If proper containment procedures are followed, the spread can always be stopped.
The best way to prevent infection is to wear protective clothing and isolate patients. If you must travel where Ebola is present, practice careful hygiene. Don’t contact bodily fluids from others, or touch items that might be contaminated. Don’t come into contact with bats or nonhuman primates.
The outbreak of Ebola in Africa is a slow-motion disaster, but if international agencies can provide enough assistance, it will be stopped. It has almost zero chance of becoming a disaster anywhere else.

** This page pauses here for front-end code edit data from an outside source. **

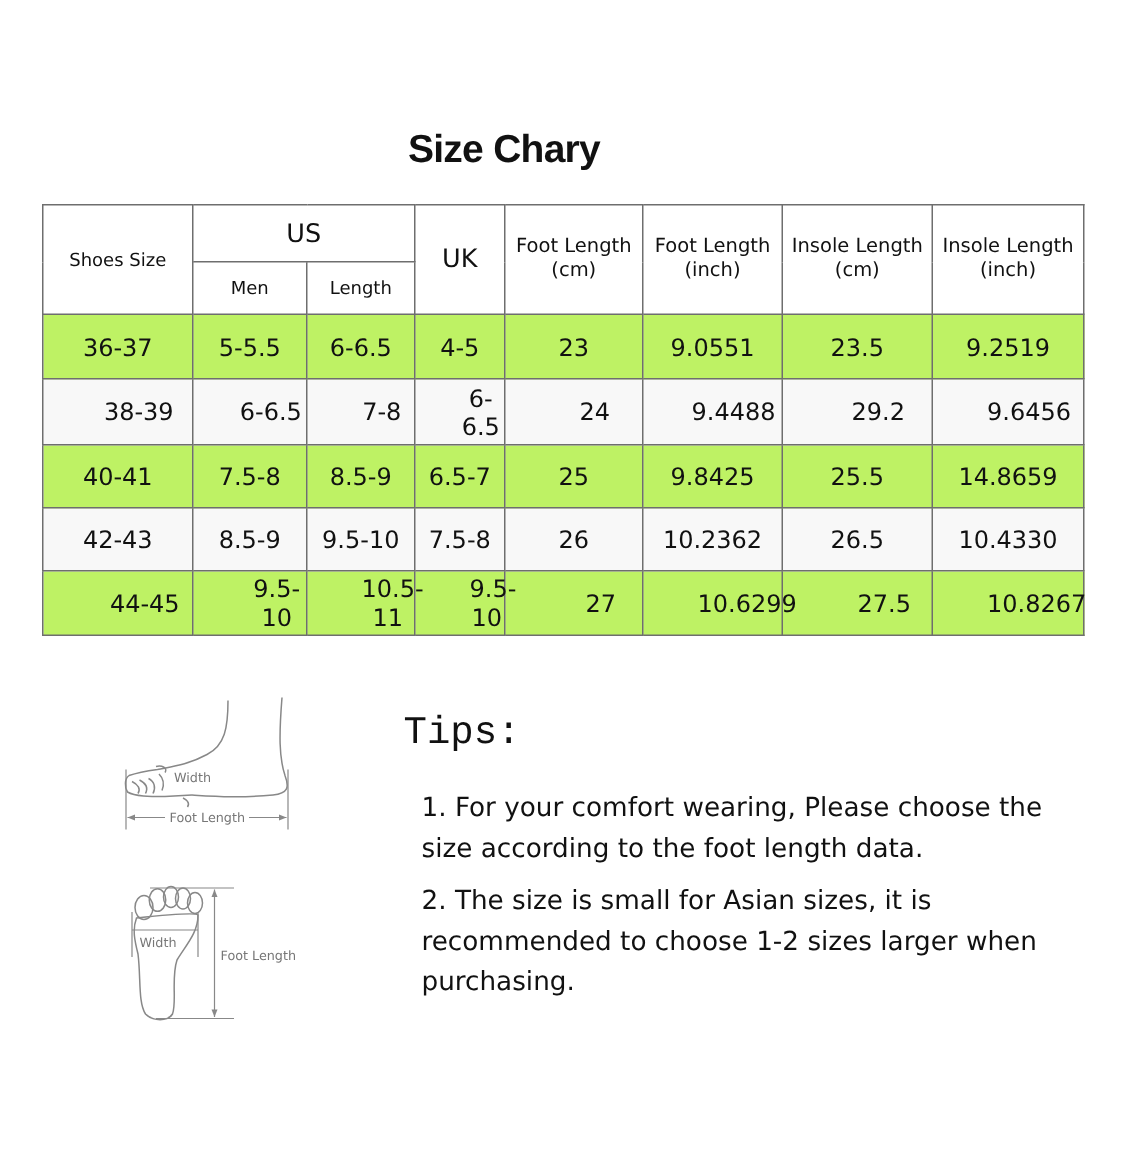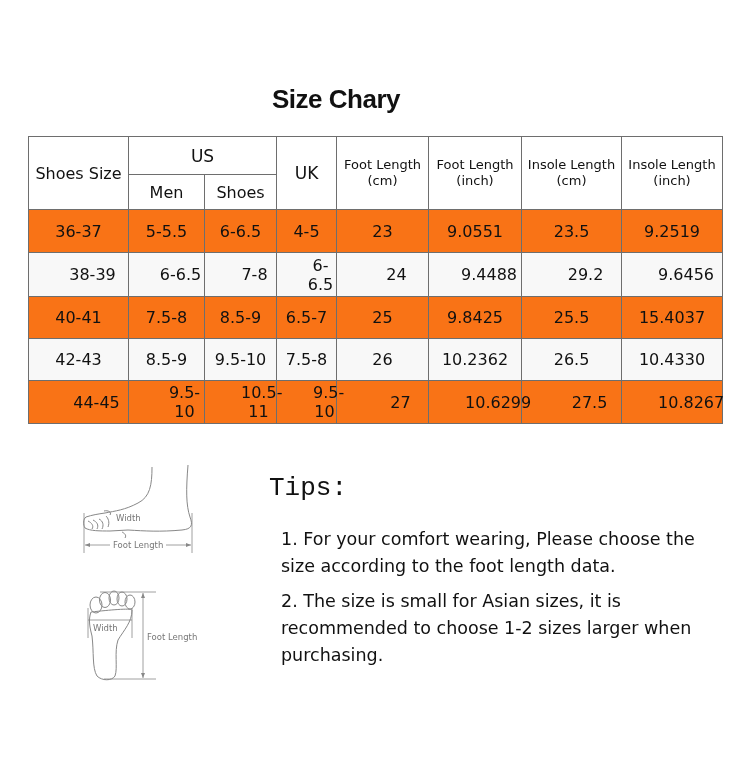--- a/index.html
+++ b/index.html
@@ -14,7 +14,7 @@
                 vertical-align: middle; padding: 0; font-weight: normal; color: #111; }
   th { background: #ffffff; }
   th.big { font-size: 17px; }
-  th.mid { font-size: 16px; }
+  th.mid { font-size: 12px; }
   th.small { font-size: 13px; line-height: 16px; }
   tr.hdr1 th { height: 37px; }
   tr.hdr2 th { height: 34px; }

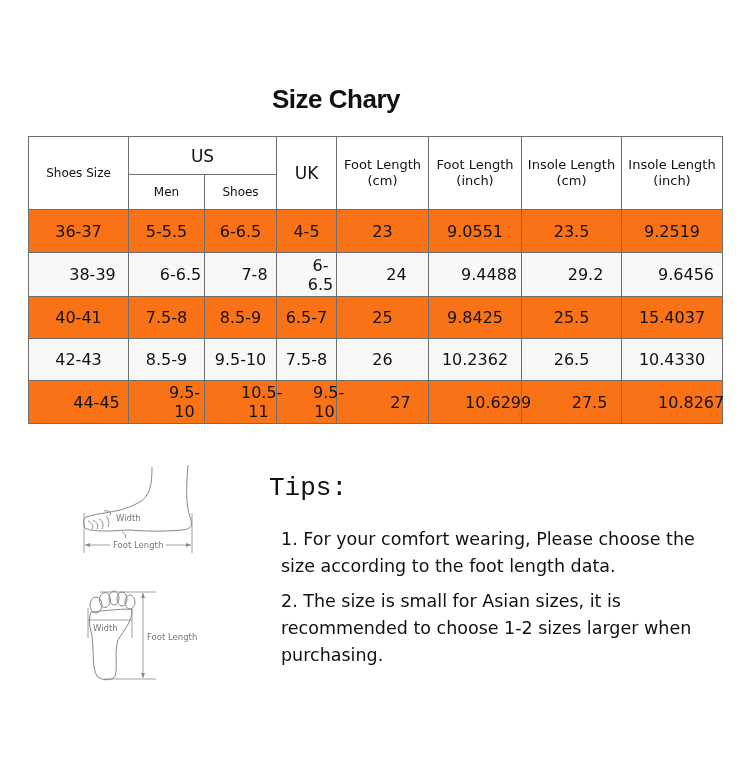--- a/index.html
+++ b/index.html
@@ -71,7 +71,7 @@
     </tr>
     <tr class="hdr2">
       <th class="mid">Men</th>
-      <th class="mid">Shoes</th>
+      <th class="mid">Length</th>
     </tr>
   </thead>
   <tbody>

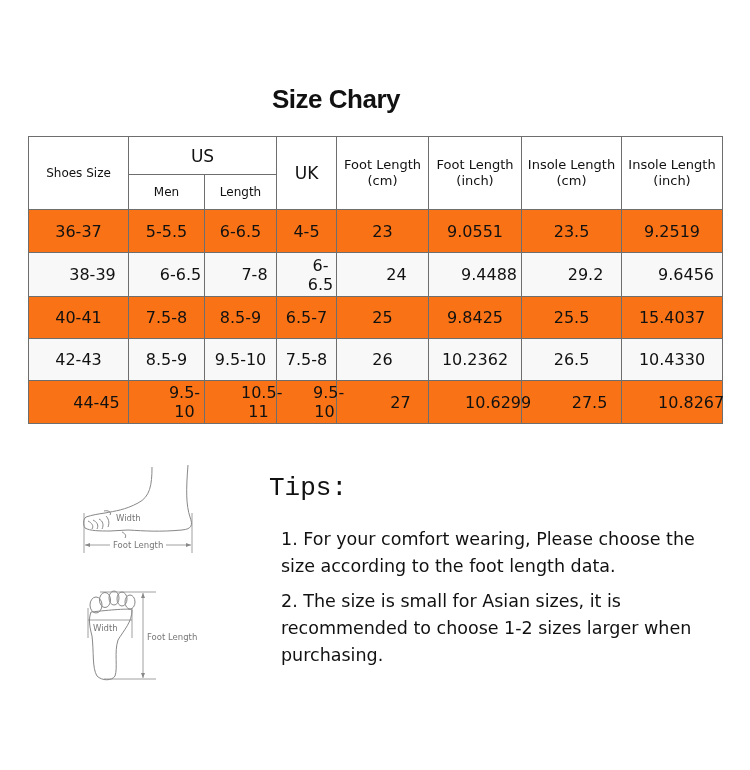--- a/index.html
+++ b/index.html
@@ -19,7 +19,7 @@
   tr.hdr1 th { height: 37px; }
   tr.hdr2 th { height: 34px; }
   tbody td { font-size: 16px; }
-  tr.r0 td, tr.r2 td, tr.r4 td { background: #f97316; }
+  tr.r0 td, tr.r2 td, tr.r4 td { background: #bef264; }
   tr.r1 td, tr.r3 td { background: #f8f8f8; }
   tr.r0 td { height: 42px; } tr.r1 td { height: 43px; padding-left: 28px; } tr.r2 td { height: 41px; }
   tr.r3 td { height: 41px; } tr.r4 td { height: 42px; padding-left: 36px; }

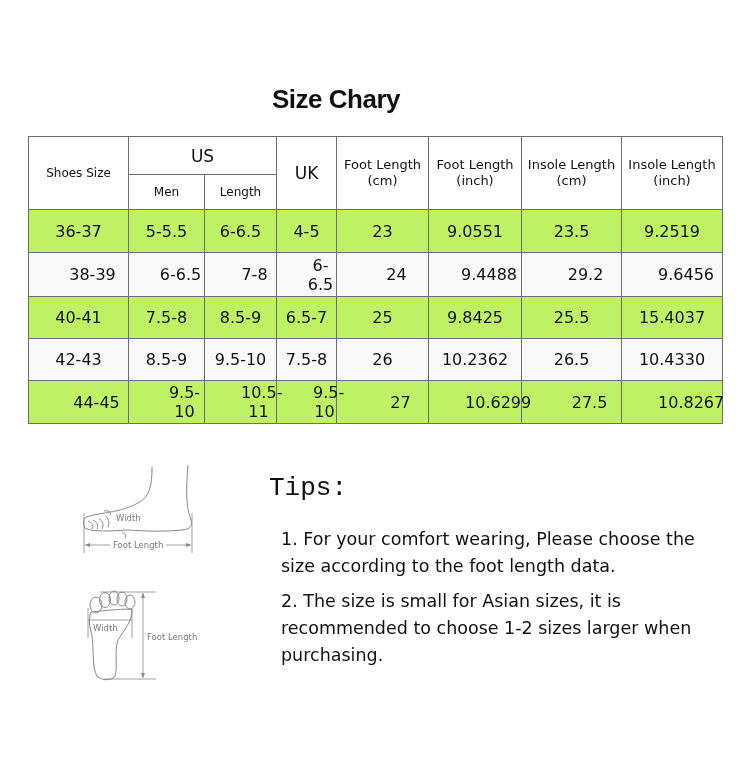--- a/index.html
+++ b/index.html
@@ -103,7 +103,7 @@
       <td>25</td>
       <td>9.8425</td>
       <td>25.5</td>
-      <td>15.4037</td>
+      <td>14.8659</td>
     </tr>
     <tr class="r3">
       <td>42-43</td>

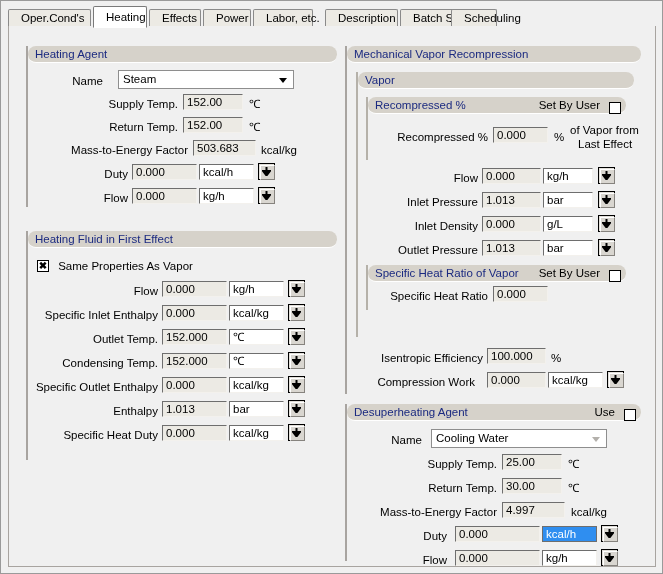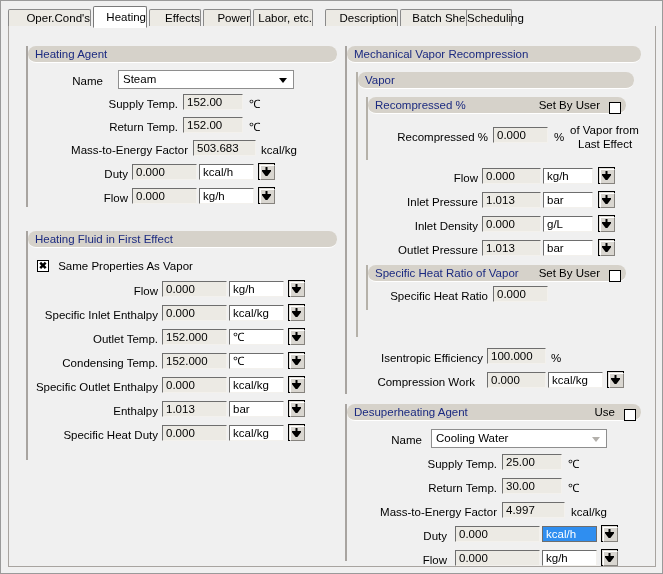--- a/index.html
+++ b/index.html
@@ -41,7 +41,7 @@
     line-height: 17px;
     text-align: right;
     color: #000;
-    padding: 0 0;
+    padding: 0 12px;
     white-space: nowrap;
     border-radius: 2px 2px 0 0;
   }

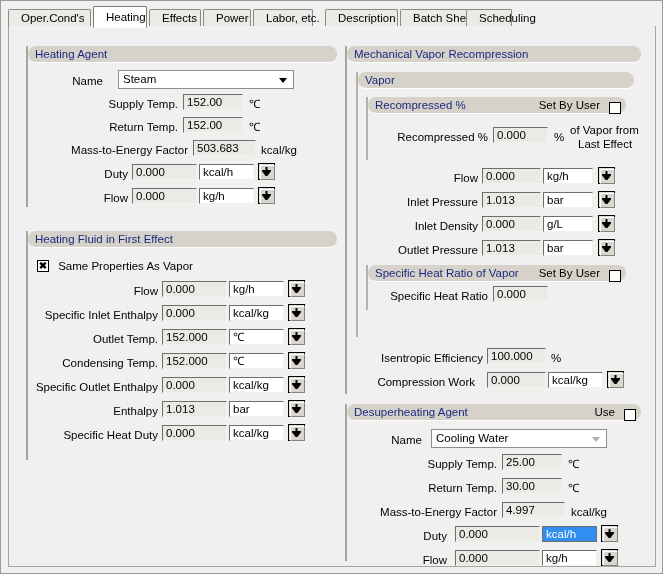--- a/index.html
+++ b/index.html
@@ -224,7 +224,7 @@
     <div class="tab" style="left:245px; width:60px;">Labor, etc.</div>
     <div class="tab" style="left:317px; width:73px;">Description</div>
     <div class="tab" style="left:392px; width:76px;">Batch Sheet</div>
-    <div class="tab" style="left:458px; width:46px;">Scheduling</div>
+    <div class="tab" style="left:443px; width:46px;">Scheduling</div>
   </div>
 
   <div class="pagebody">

Comment: While similar concerns have been expressed by some travelers who are traveling to Africa from India, we are advising people coming to Travelsafe Clinics branches in Chandigarh, Delhi & Mumbai that the risk is minimal almost all african countries excluding Sierra Leone, Liberia & Guinea at the present point of time. Cases in the other countries like Nigeria & now DR Congo are very few, and do not pose a public health risk at the present point of time. The most important thing I am telling people to make sure that you do not catch Malaria (far more people are dying daily due to this disease in Africa than any other) and to avoid visiting large government health facilities since this is the most practical way of avoiding contact with potential cases of Ebola & similar diseases.